**What this task involves**
Go through the material below and please tally the lines that hold the word "align"; the number alone is the answer.
::: Data under study
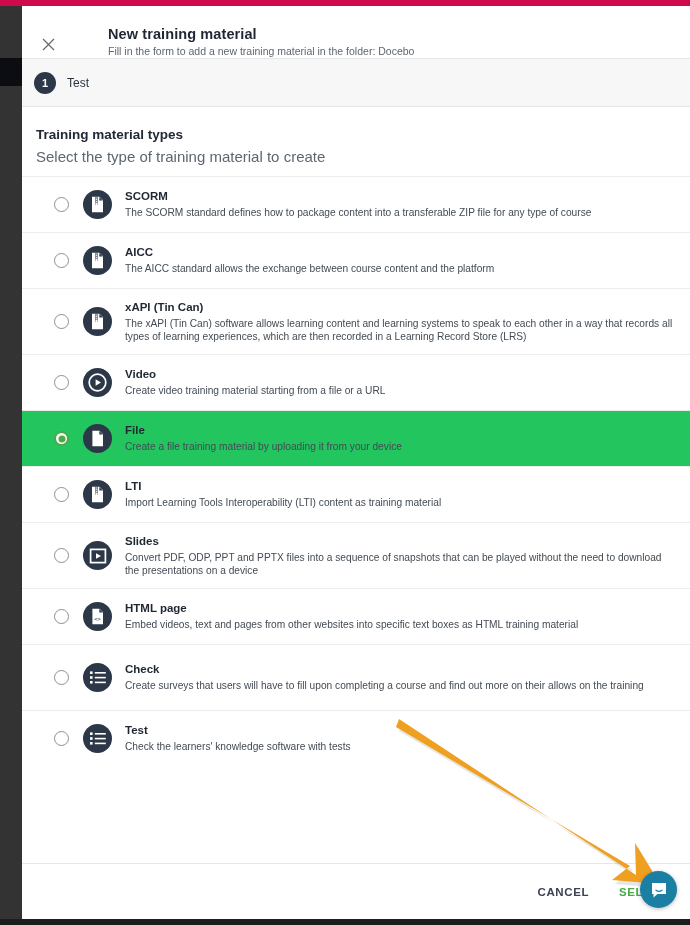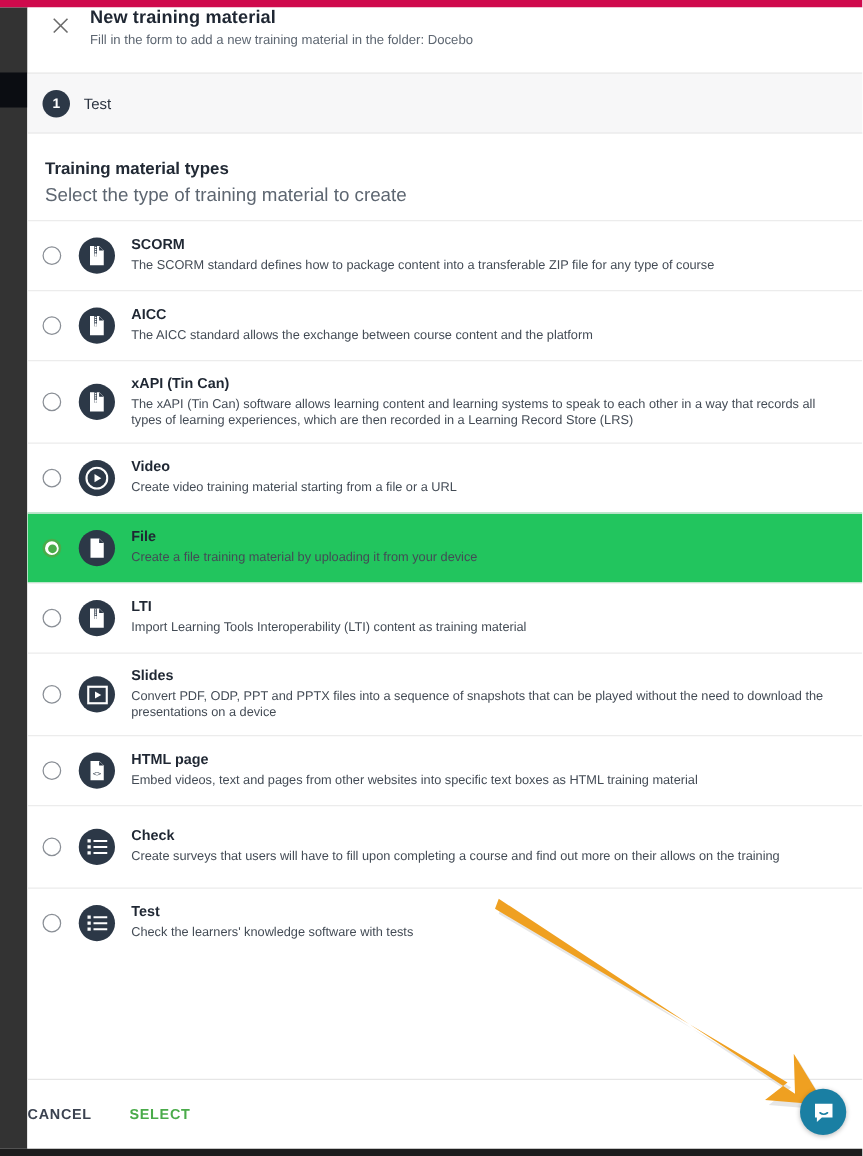--- a/index.html
+++ b/index.html
@@ -37,23 +37,24 @@
     width: 668px; height: 913px;
     background: #ffffff;
     display: flex; flex-direction: column;
   }
 
   
   .modal-header {
     position: relative;
     height: 53px;
     border-bottom: 1px solid #e6e6e6;
-    display: flex; align-items: flex-start;
+    display: flex; align-items: flex-end;
     padding-left: 12px;
     flex: none;
+    gap: 36px;
   }
   .close-btn {
     width: 28px; height: 28px;
     display: flex; align-items: center; justify-content: center;
     color: #6b6b6b; font-size: 17px; line-height: 1;
     cursor: pointer; flex: none;
   }
   .header-text { margin-left: 10px; }
   .header-title {
     font-size: 14.5px; font-weight: bold; color: #1f2733;
@@ -88,21 +89,21 @@
     font-size: 13.5px; font-weight: bold; color: #222a35; line-height: 1.2;
   }
   .section-sub {
     font-size: 15px; color: #5d6671; margin-top: 5px; line-height: 1.2;
   }
 
   
   .opt-list { }
   .opt-row {
     display: flex; align-items: center;
-    padding: 0 14px 0 12px;
+    padding: 0 14px 0 32px;
     border-top: 1px solid #ececec;
     min-height: 56px;
     cursor: pointer;
   }
   .opt-row.tall { min-height: 66px; }
   .opt-row.selected { background: #22c55e; }
 
   .radio {
     width: 15px; height: 15px; border-radius: 50%;
     border: 1.6px solid #8a8f96; background: #fff;
@@ -130,21 +131,21 @@
   .opt-title {
     font-size: 11.5px; font-weight: bold; color: #1f2733; line-height: 1.3;
   }
   .opt-desc {
     font-size: 10.2px; color: #434b55; margin-top: 2px; line-height: 1.32;
   }
 
   
   .modal-footer {
     height: 56px; border-top: 1px solid #e6e6e6;
-    display: flex; align-items: center; 
+    display: flex; align-items: center; justify-content: flex-end;
     padding-right: 22px; gap: 30px; flex: none;
     background: #fff;
   }
   .btn-cancel {
     font-size: 11.5px; font-weight: bold; letter-spacing: .6px;
     color: #3b4250; background: none; border: none; cursor: pointer;
     font-family: "Liberation Sans", sans-serif;
   }
   .btn-select {
     font-size: 11.5px; font-weight: bold; letter-spacing: .6px;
::::::
**Written solution**
6